Task objective | Could you give the listing again exactly, without its pictures?

Provided records: Begin

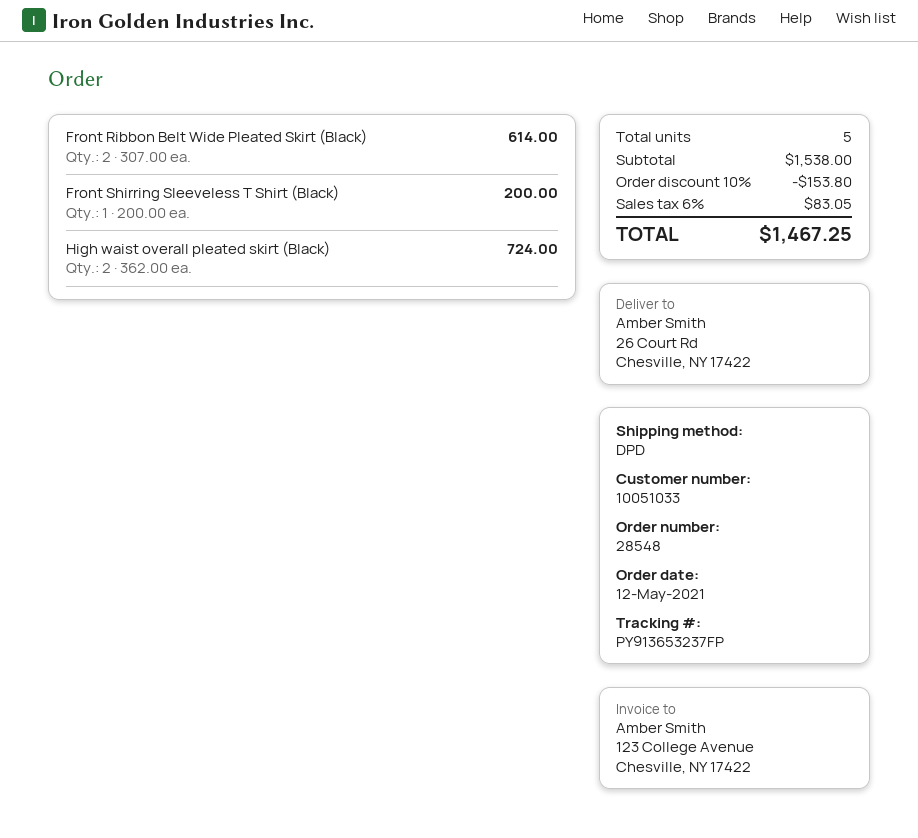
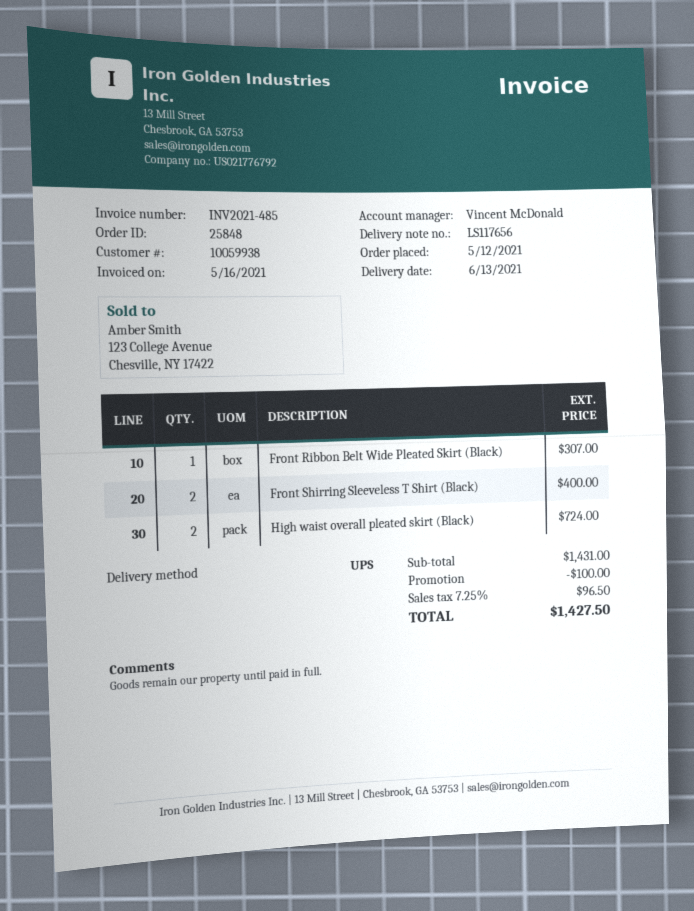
order number: 28548 -> 25848
customer number: 10051033 -> 10059938
shipping method: DPD -> UPS
Front Ribbon Belt Wide Pleated Skirt (Black): 2 for 614.00 -> 1 for 307.00
Front Shirring Sleeveless T Shirt (Black): 1 for 200.00 -> 2 for 400.00
subtotal: 1538.00 -> 1431.00
discount: 153.80 -> 100.00
tax: 6% = 83.05 -> 7.25% = 96.50
total: 1467.25 -> 1427.50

Provided records: End

Expected output |
order number: 28548 -> 25848
customer number: 10051033 -> 10059938
shipping method: DPD -> UPS
Front Ribbon Belt Wide Pleated Skirt (Black): 2 for 614.00 -> 1 for 307.00
Front Shirring Sleeveless T Shirt (Black): 1 for 200.00 -> 2 for 400.00
subtotal: 1538.00 -> 1431.00
discount: 153.80 -> 100.00
tax: 6% = 83.05 -> 7.25% = 96.50
total: 1467.25 -> 1427.50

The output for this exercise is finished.